While it is true the major mode of action of the medicines we call the SSRI's is at a subtype of the serotonin auto-recptor, it is not correct to generalize that any behavior changed by an SSRI must be under the control of serotonin.
Serotonin is a wide ranging neurotransmitter, and appears to have an effect on each of the myriad of other known neurotransmitters. It may be closer to what we think of as a neuromodulator than a specific transmitter for many systems. We do know that if functions as a strict neurotransmitter in some actions in the gut and the temperature regulation system, but it appears to have more general actions as well, especially when it is effected by exogenous medications.
When we consider the time delay between when the medicines start to change serotonin levels in the synapses and when the clinical responses are observed, it becomes quite likely that many of the effects of an SSRI are actually the results of changes in other transmitter systems that are "downstream" from serotonin, such as dopamine.

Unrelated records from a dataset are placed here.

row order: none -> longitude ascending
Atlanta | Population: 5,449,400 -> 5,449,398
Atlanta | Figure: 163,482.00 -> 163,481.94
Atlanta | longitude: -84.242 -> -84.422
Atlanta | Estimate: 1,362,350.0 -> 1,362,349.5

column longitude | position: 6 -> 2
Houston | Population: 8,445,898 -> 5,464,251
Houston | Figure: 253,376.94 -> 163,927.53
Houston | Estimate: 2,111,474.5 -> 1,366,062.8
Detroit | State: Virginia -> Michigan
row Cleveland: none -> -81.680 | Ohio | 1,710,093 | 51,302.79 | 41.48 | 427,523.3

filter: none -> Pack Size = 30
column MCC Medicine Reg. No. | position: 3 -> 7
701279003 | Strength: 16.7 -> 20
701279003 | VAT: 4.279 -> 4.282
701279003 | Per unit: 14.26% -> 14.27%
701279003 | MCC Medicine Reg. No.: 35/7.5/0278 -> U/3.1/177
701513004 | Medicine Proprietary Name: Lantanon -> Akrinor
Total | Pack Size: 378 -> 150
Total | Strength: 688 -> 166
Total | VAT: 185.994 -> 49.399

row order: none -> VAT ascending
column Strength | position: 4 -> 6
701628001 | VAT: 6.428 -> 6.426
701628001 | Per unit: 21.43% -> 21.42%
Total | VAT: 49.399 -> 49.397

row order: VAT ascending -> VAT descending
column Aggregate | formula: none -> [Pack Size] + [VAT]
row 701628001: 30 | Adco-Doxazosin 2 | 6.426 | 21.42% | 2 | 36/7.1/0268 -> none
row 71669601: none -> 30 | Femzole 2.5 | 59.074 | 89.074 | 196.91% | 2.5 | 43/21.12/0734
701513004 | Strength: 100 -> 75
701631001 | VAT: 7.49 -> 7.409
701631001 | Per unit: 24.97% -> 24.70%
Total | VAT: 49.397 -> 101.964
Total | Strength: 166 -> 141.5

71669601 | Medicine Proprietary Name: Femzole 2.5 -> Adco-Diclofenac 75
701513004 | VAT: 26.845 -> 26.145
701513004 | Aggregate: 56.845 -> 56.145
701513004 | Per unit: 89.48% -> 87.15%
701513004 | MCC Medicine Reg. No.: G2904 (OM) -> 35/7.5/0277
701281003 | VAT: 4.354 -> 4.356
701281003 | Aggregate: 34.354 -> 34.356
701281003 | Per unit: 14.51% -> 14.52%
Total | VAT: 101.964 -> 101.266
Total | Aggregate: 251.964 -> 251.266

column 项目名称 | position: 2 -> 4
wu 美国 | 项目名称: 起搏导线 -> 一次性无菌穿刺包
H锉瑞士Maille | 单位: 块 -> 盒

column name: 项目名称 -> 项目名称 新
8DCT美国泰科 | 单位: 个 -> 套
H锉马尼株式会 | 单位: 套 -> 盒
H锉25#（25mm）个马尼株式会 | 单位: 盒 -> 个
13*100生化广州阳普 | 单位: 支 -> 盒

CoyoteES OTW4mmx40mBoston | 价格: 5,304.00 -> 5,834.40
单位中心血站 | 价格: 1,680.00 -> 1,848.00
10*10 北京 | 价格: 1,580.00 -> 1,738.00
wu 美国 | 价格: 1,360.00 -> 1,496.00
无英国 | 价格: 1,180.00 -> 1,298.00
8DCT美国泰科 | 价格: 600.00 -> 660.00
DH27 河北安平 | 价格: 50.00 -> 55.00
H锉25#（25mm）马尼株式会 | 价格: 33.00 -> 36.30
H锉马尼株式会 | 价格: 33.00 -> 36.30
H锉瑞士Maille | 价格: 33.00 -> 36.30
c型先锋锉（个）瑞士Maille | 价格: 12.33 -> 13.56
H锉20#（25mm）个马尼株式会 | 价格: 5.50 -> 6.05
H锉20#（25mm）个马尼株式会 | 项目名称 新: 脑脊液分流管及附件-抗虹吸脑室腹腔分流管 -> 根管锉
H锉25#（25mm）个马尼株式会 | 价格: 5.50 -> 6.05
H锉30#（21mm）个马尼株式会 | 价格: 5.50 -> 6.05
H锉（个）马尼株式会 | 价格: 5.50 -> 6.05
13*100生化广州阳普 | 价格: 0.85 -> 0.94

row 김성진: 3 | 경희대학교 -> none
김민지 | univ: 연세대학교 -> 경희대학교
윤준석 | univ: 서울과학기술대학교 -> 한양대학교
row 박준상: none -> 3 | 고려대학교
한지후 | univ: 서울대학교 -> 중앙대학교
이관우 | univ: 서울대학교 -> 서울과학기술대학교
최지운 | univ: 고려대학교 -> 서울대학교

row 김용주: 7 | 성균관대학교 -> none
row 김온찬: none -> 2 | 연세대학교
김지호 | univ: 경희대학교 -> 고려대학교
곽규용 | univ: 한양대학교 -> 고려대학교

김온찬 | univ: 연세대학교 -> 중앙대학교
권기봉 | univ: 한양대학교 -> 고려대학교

Thus, though we know that SSRI's have effects on bonding, shame, rejection sensitivity, dominance, etc., it does not mean that all of these are regulated by serotonin. For instance, dominance might be more under the control of say dopamine, and the changes seen by to produced by the SSRI's are due to effects that changes in serotonin have on the dopamine system in various tracts.
Also remember, it is unlikely anything as complex as a behavior or trait is under the control of a single neurotransmitter. It's just that if a single transmitter is changed significantly, changes are produced in all the other systems as well.